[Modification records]
== == ==
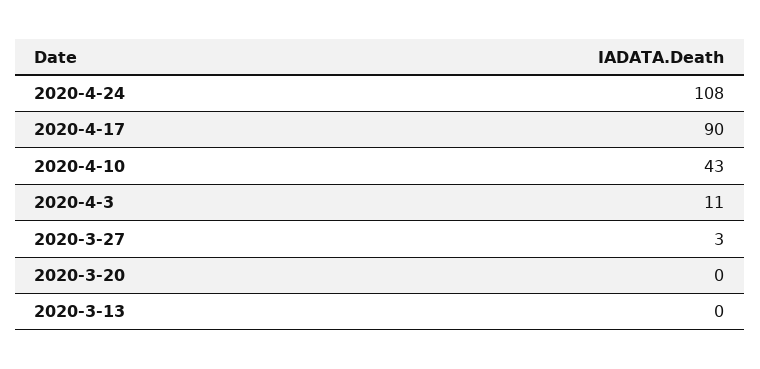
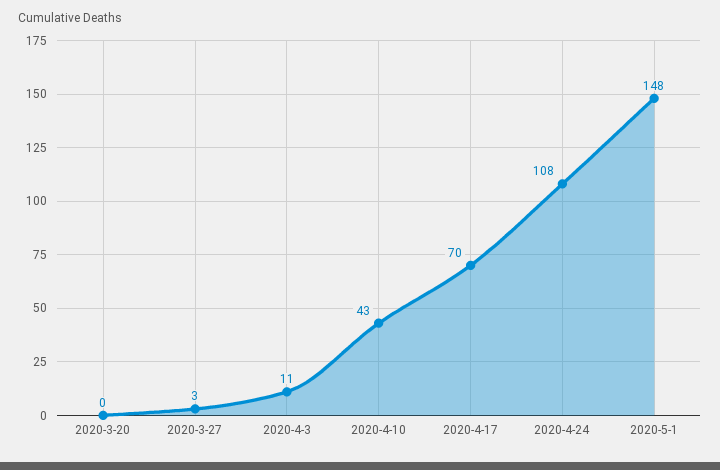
2020-4-17: 90 -> 70
2020-3-13: 0 -> none
2020-5-1: none -> 148

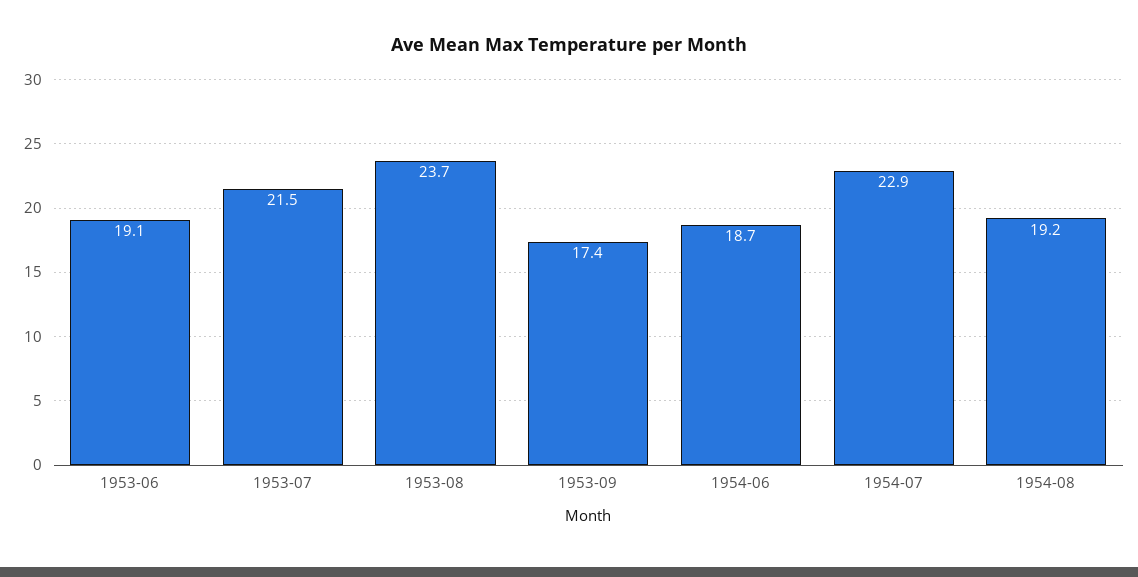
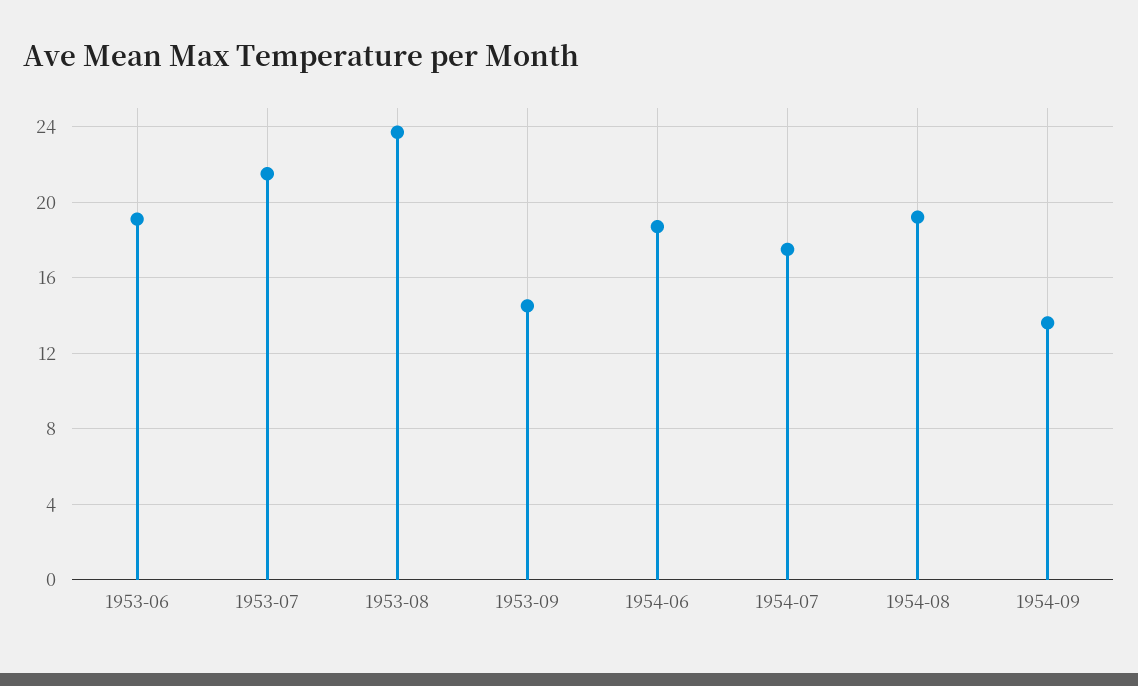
1953-09: 17.4 -> 14.5
1954-07: 22.9 -> 17.5
1954-09: none -> 13.5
== == ==
• Work to be completed:
Once you find the line that contains "2020-5-1: none -> 148", reproduce it and every line after it through the end of the entries above, exactly as written, with no pictures.

• Solution:
2020-5-1: none -> 148

1953-09: 17.4 -> 14.5
1954-07: 22.9 -> 17.5
1954-09: none -> 13.5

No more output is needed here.